Greetings, pop pickets!

I noticed something I liked a lot today. A bunch of CWU members, the dodgyclaimers, made a pop video parody to promote the union’s dispute with Royal Mail, and stuck it on YouTube. To say it’s not very polished would be a bit of an understatement, but it more than gets the point across – real people telling their story in immediately human terms. It’s set to the tune of the Proclaimers’ 500 miles:

“And we all walk 500 miles,
but Royal Mail want 500 more.
We’re going to be the men that walk 1,000 miles,
then fall down at your door.”

A couple of hours (and most likely a couple of beers) of an evening, with a cheap digital camera, free editing software (Yes Mac fiends, you get it on Windows too…), free hosting on YouTube, and 16,032 people have seen it. That’s 16,032! Loads of favourites and a string of comments that show it managed to motivate strikers all over the country.
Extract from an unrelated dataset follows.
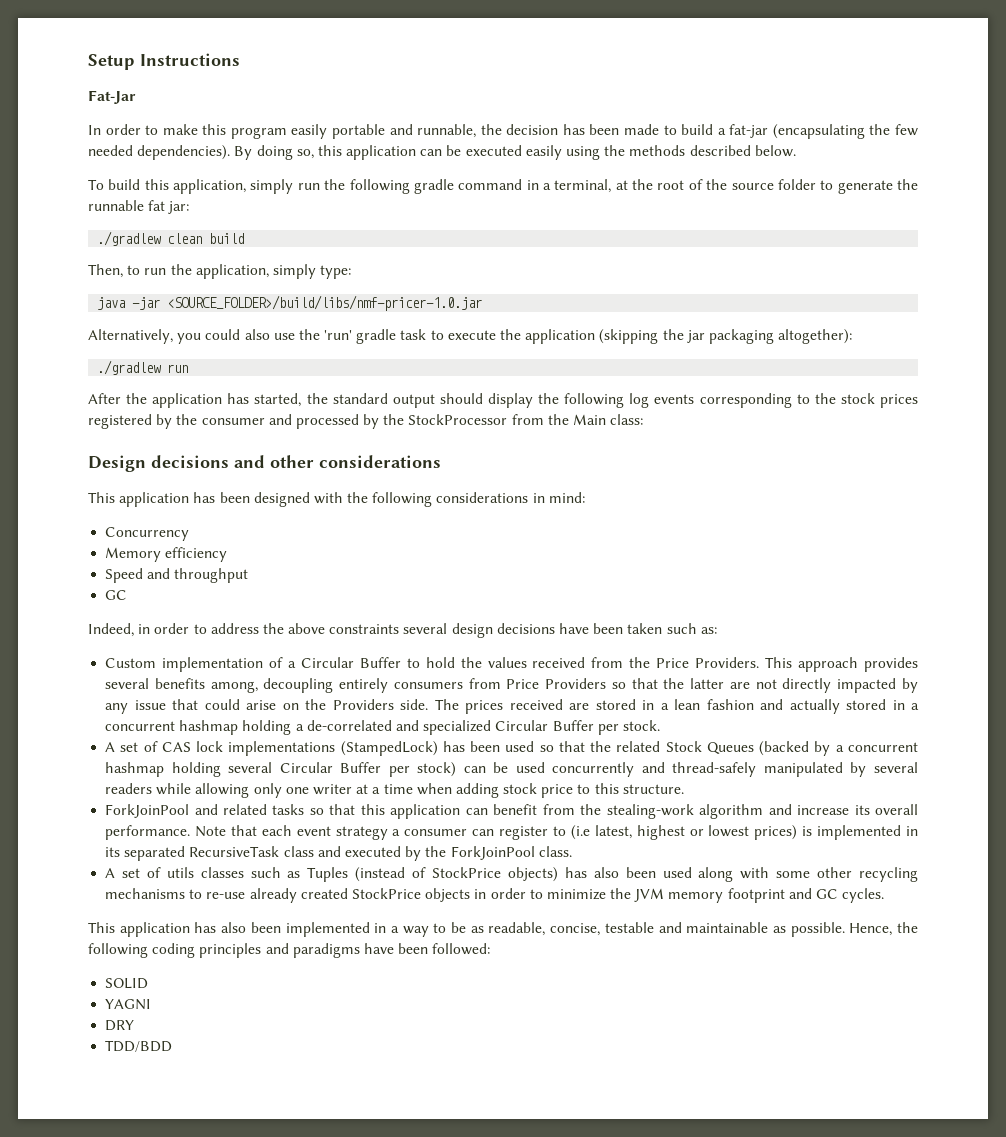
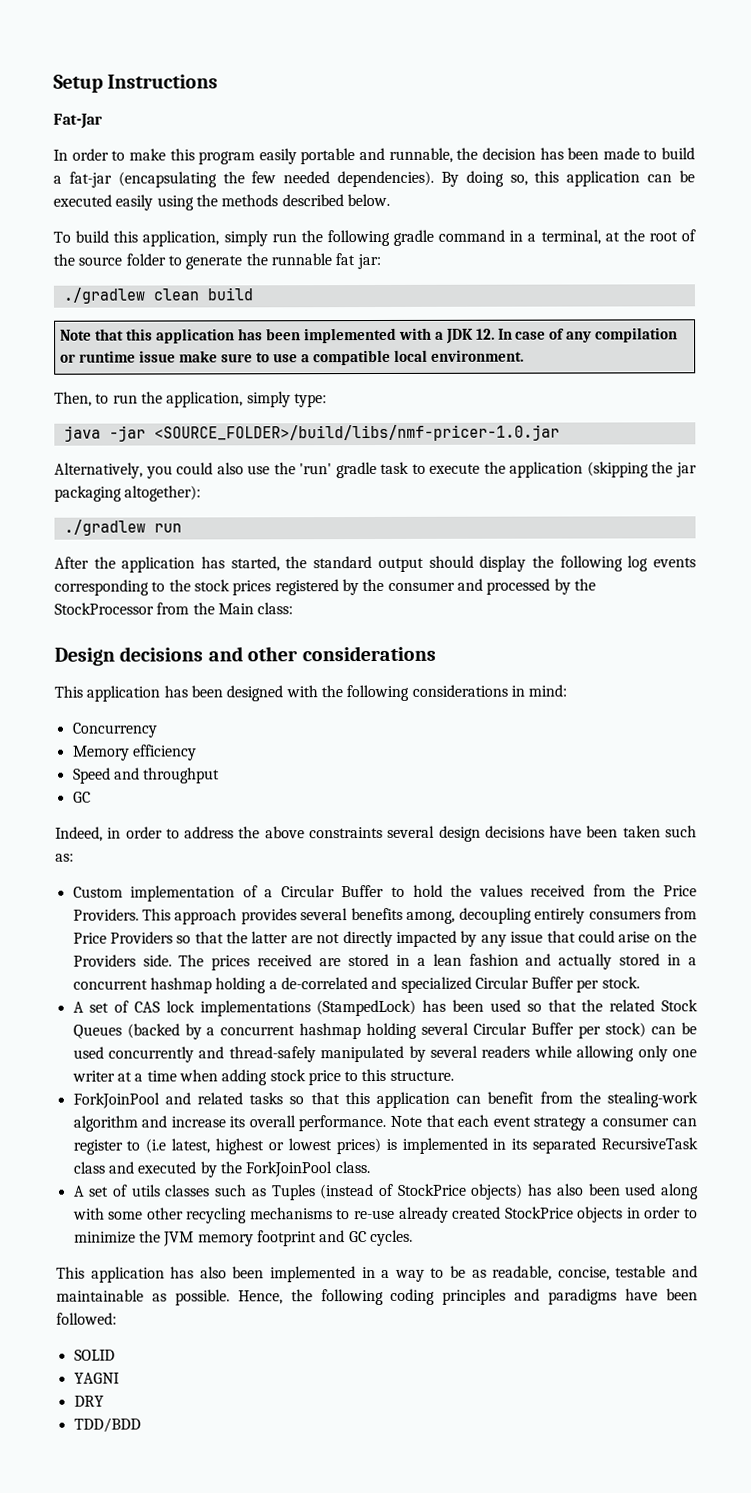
(245, 238) none -> [60,327,679,344] [60,349,524,366] // Note that this application has been implemented with a JDK 12. In case of any compilation or runtime issue make sure to use a compatible local environment.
So they did another, “The Posties” – sung to the Monkees, and another, a skit on “Brick in the wall” with the genius chorus “We don’t need no Alan Leighton”.

And the remixers are at it too. This isn’t new on social media – For every OK Go routine, there are a squillion kids who’ll make tributes (I even saw the treadmill dance acted out with Lego), and this phenomenon has already happened to dodgyclaimers’ Floyd cover. It is new for unions though 😉

I’ve seen a few activist video skits from the US, but these are the first examples I’ve seen from the UK. Some unions are doing well investing in swishy video reporting (Amicus) or quality campaign ads (PCS) but this kind of grassw00ts activism has every bit as much power to get the message out fast and wide – the scattergun approach means it only takes on to be funny. Unions might find it scary to deal with loose cannon communications during sensitive disputes, but there’s a lot to be gained from going with the flow of this creative individual activism. I’m hoping this is only the tip of a very big, and very funny, iceberg.